La mia fabbrica di parole chiude per ferite: il
morbo stava dentro e si fingeva paziente, così
tutti gli sono accorsi intorno e mentre disperavano
la sua salute, si contagiavano allegri. Hanno scardinato
l'inizio, la defezione è venuta dalla pancia, fra un rigo ed
il secondo, albeggiava virulenta l'ultima infezione.
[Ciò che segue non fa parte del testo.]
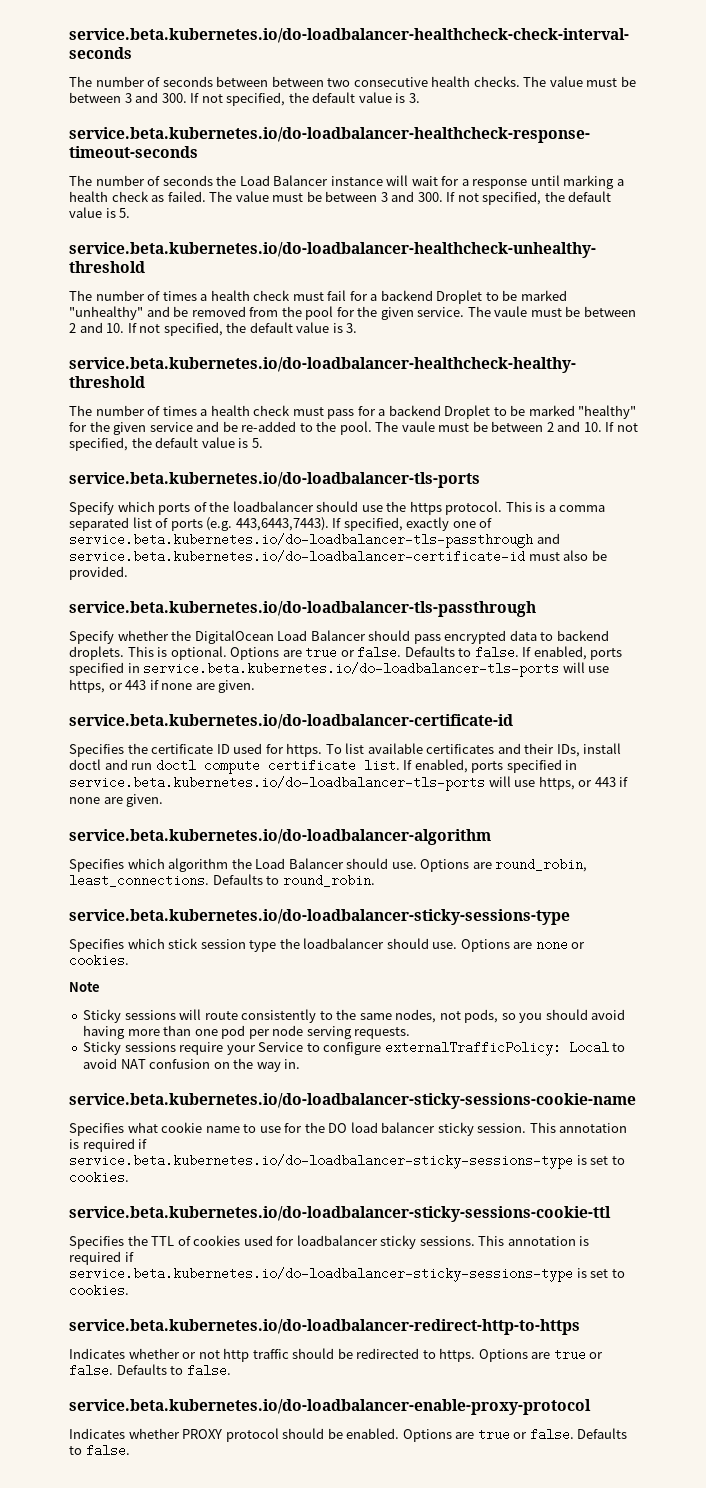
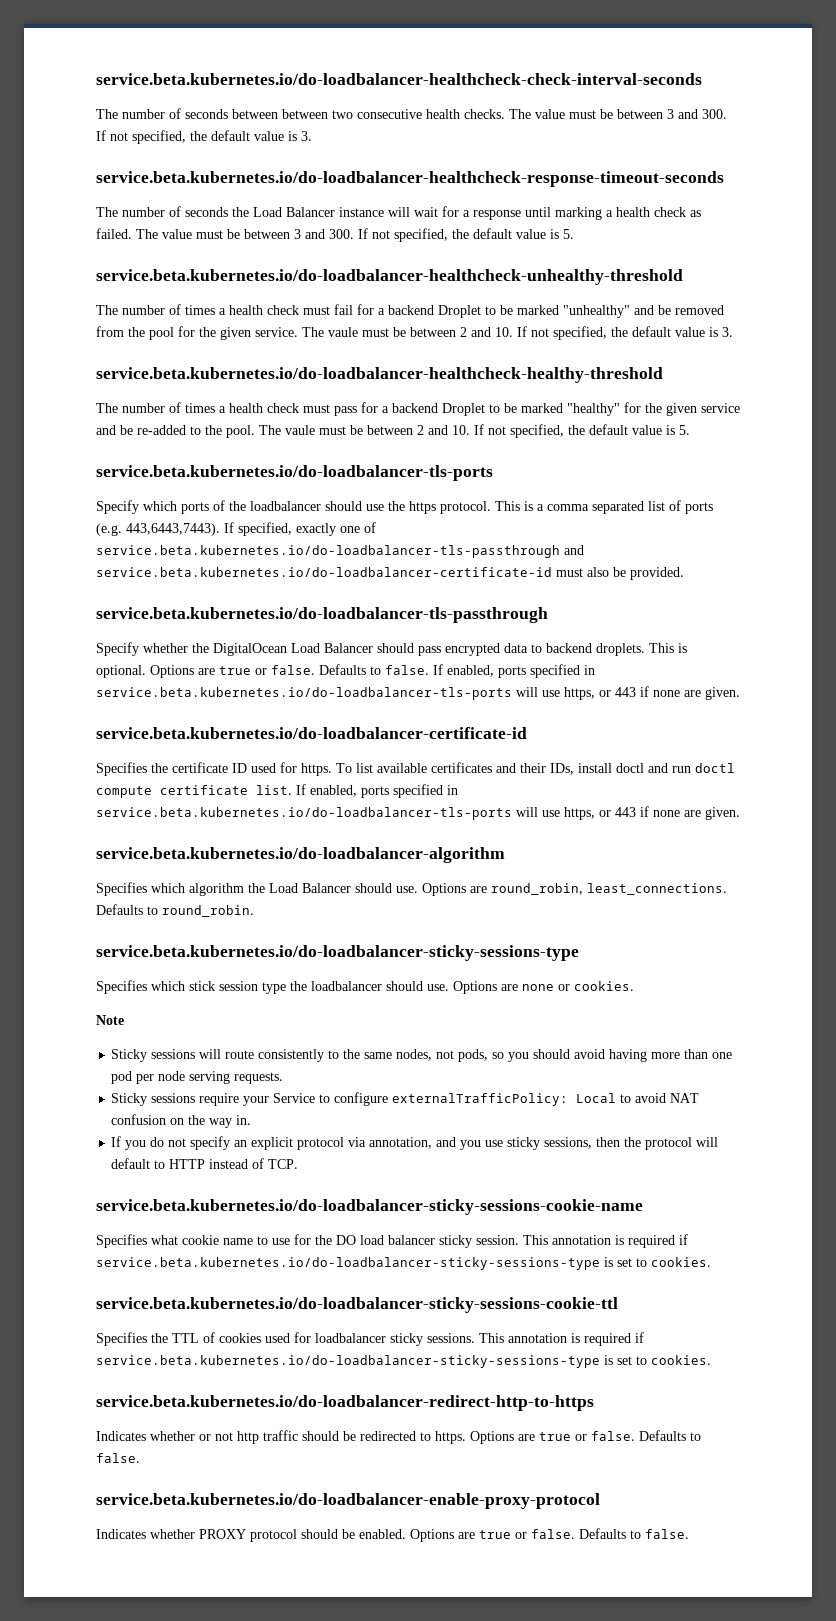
+ If you do not specify an explicit protocol via annotation, and you use sticky sessions, then the protocol will default to HTTP instead of TCP.

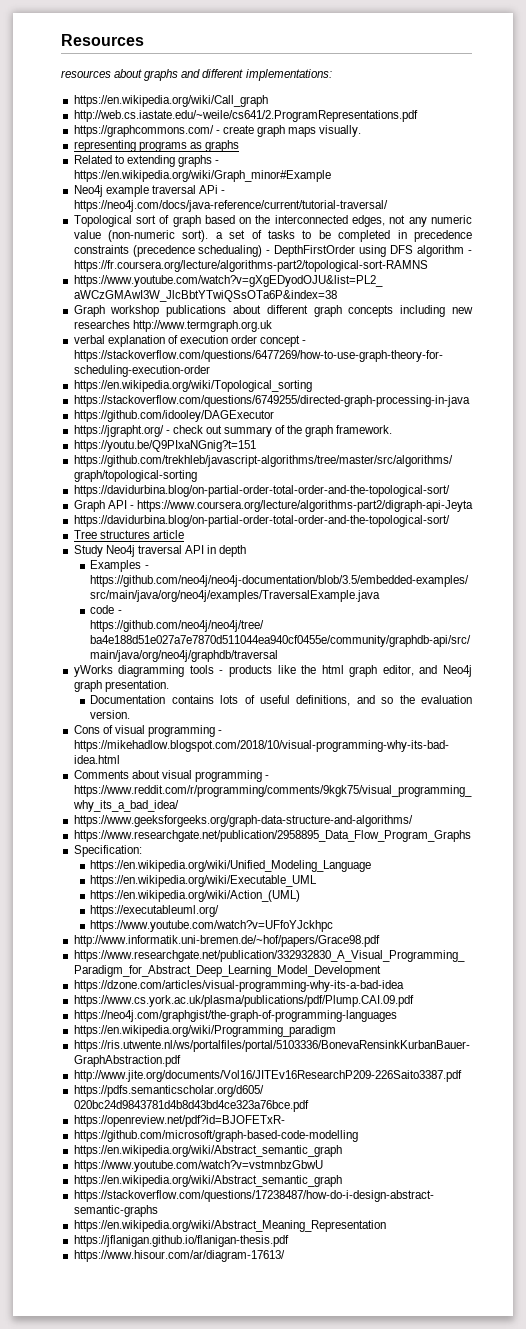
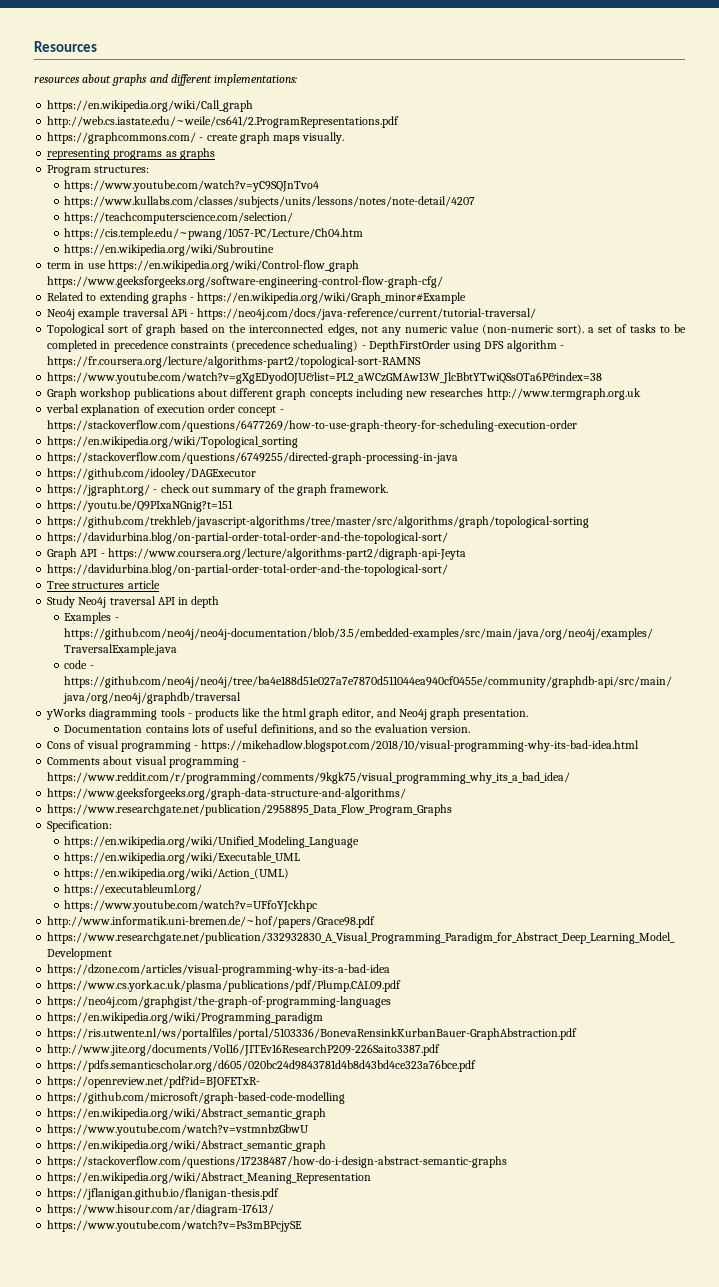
+ Program structures:
+ https://www.youtube.com/watch?v=yC9SQJnTvo4
+ https://www.kullabs.com/classes/subjects/units/lessons/notes/note-detail/4207
+ https://teachcomputerscience.com/selection/
+ https://cis.temple.edu/~pwang/1057-PC/Lecture/Ch04.htm
+ https://en.wikipedia.org/wiki/Subroutine
+ term in use https://en.wikipedia.org/wiki/Control-flow_graph https://www.geeksforgeeks.org/software-engineering-control-flow-graph-cfg/
+ https://www.youtube.com/watch?v=Ps3mBPcjySE

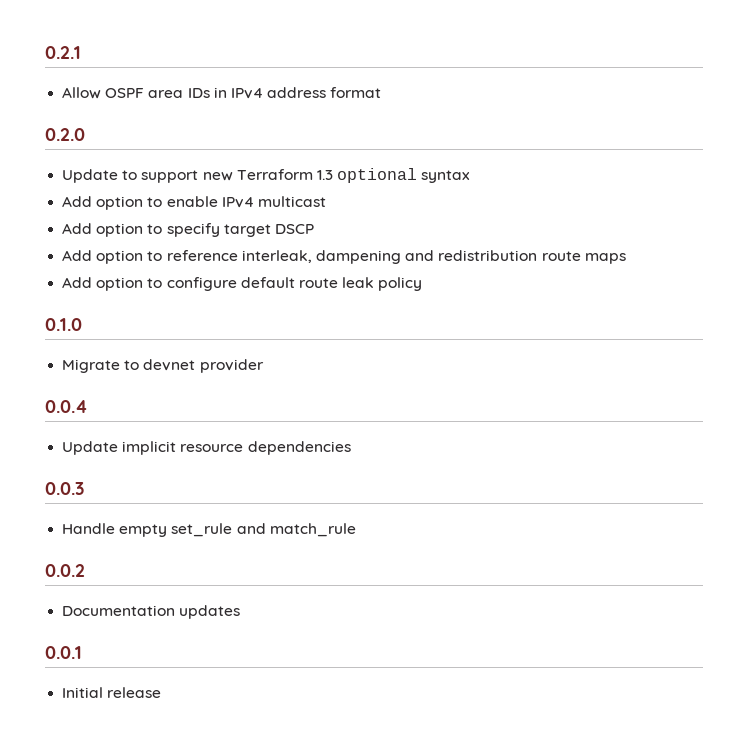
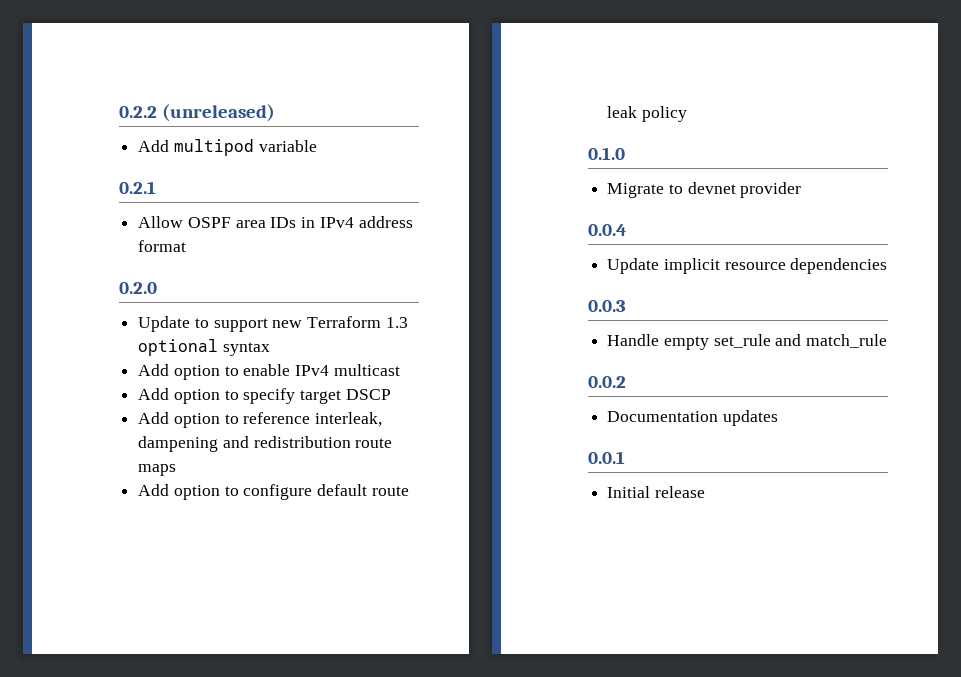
+ 0.2.2 (unreleased)
+ Add multipod variable

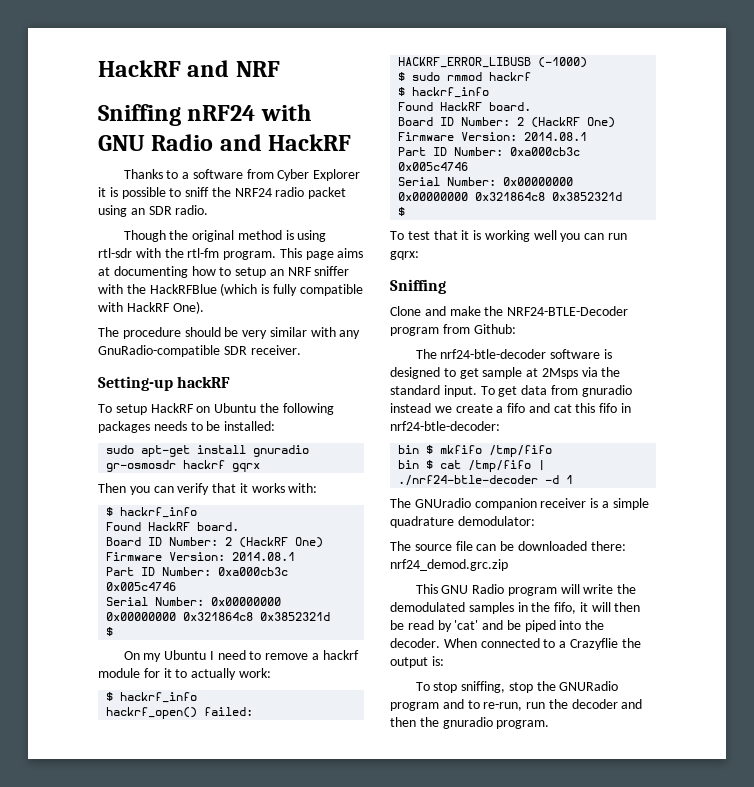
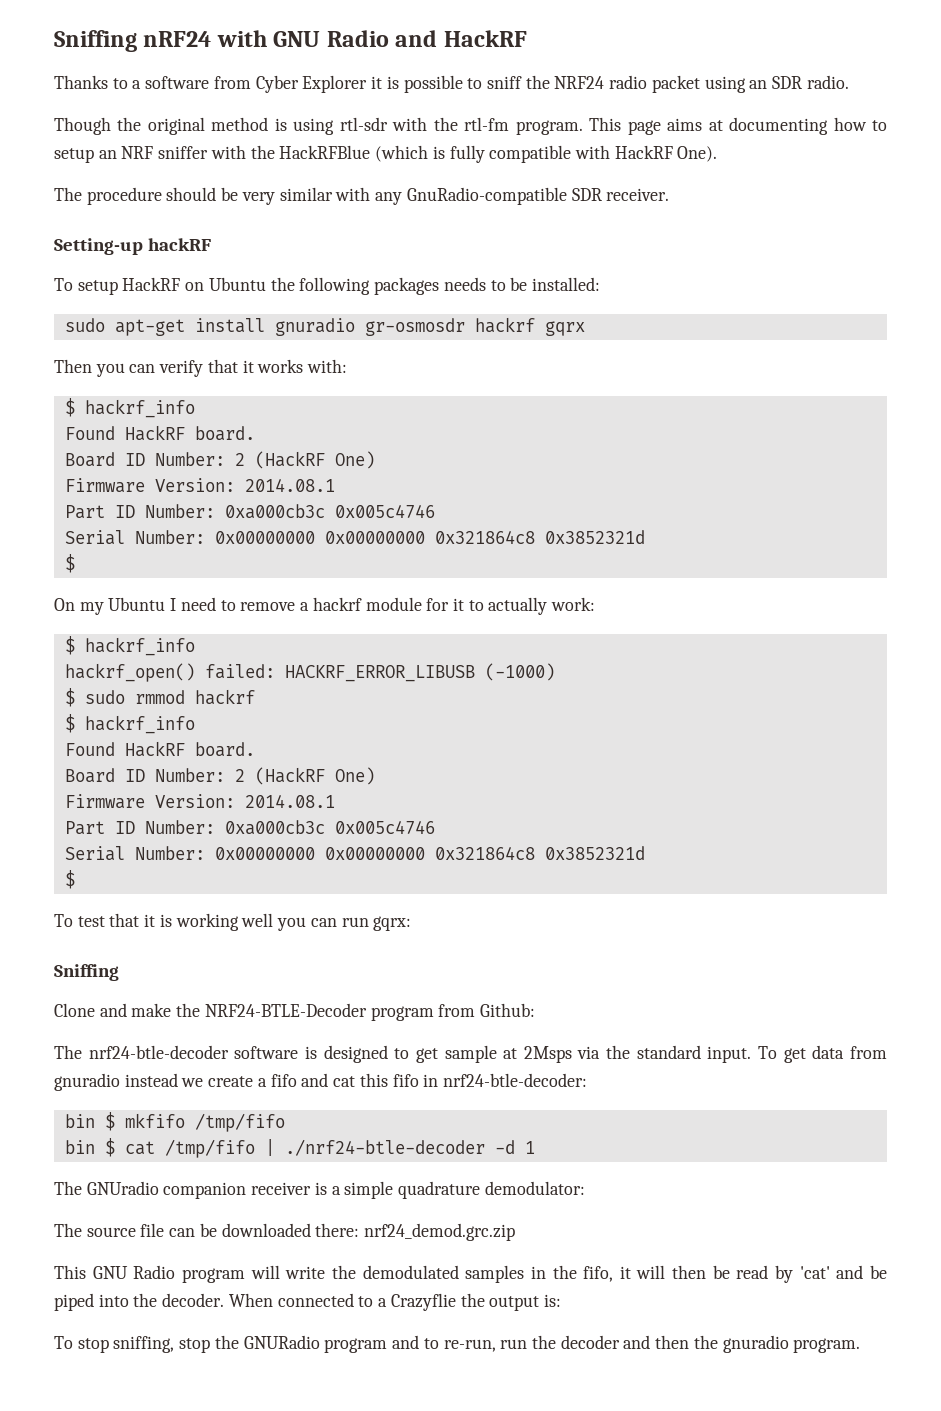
- HackRF and NRF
I ribelli
hanno occupato tre scanni, fuso l'orario di lavoro in una
medaglia al dolore. Non mi hanno rispettata, proprio loro
mie fide! Menestrelle e megere, tabacco di scarsa
qualità che esalava un bel fumo. Ma sotto stavano
già tramando la fine, una carboneria scritta, la spranga
sulla bocca. La mia fabbrica di parole saluta gli astanti,
ringrazia lei per l'impiego che ha dato, lamenta che le sue
operaie, impollinatrici di bianco, untrici d'inchiostro, si siano
ammutinate senza un giorno di preavviso. Era una rivoluzione,
un censimento di rabbia. Non so dove andare: io stavo bene
là, nella mia cabina comando, seduta in alto, come il cielo sta
seduto sulle torri. Adesso la pagina è violata, spalancata, ha il
costume stracciato di un cancello divelto. Vado anche io.
Ma la libertà era quella che stava fra un turno e l'altro di versi:
e' l'ora d'aria più lunga ad ammutolirmi.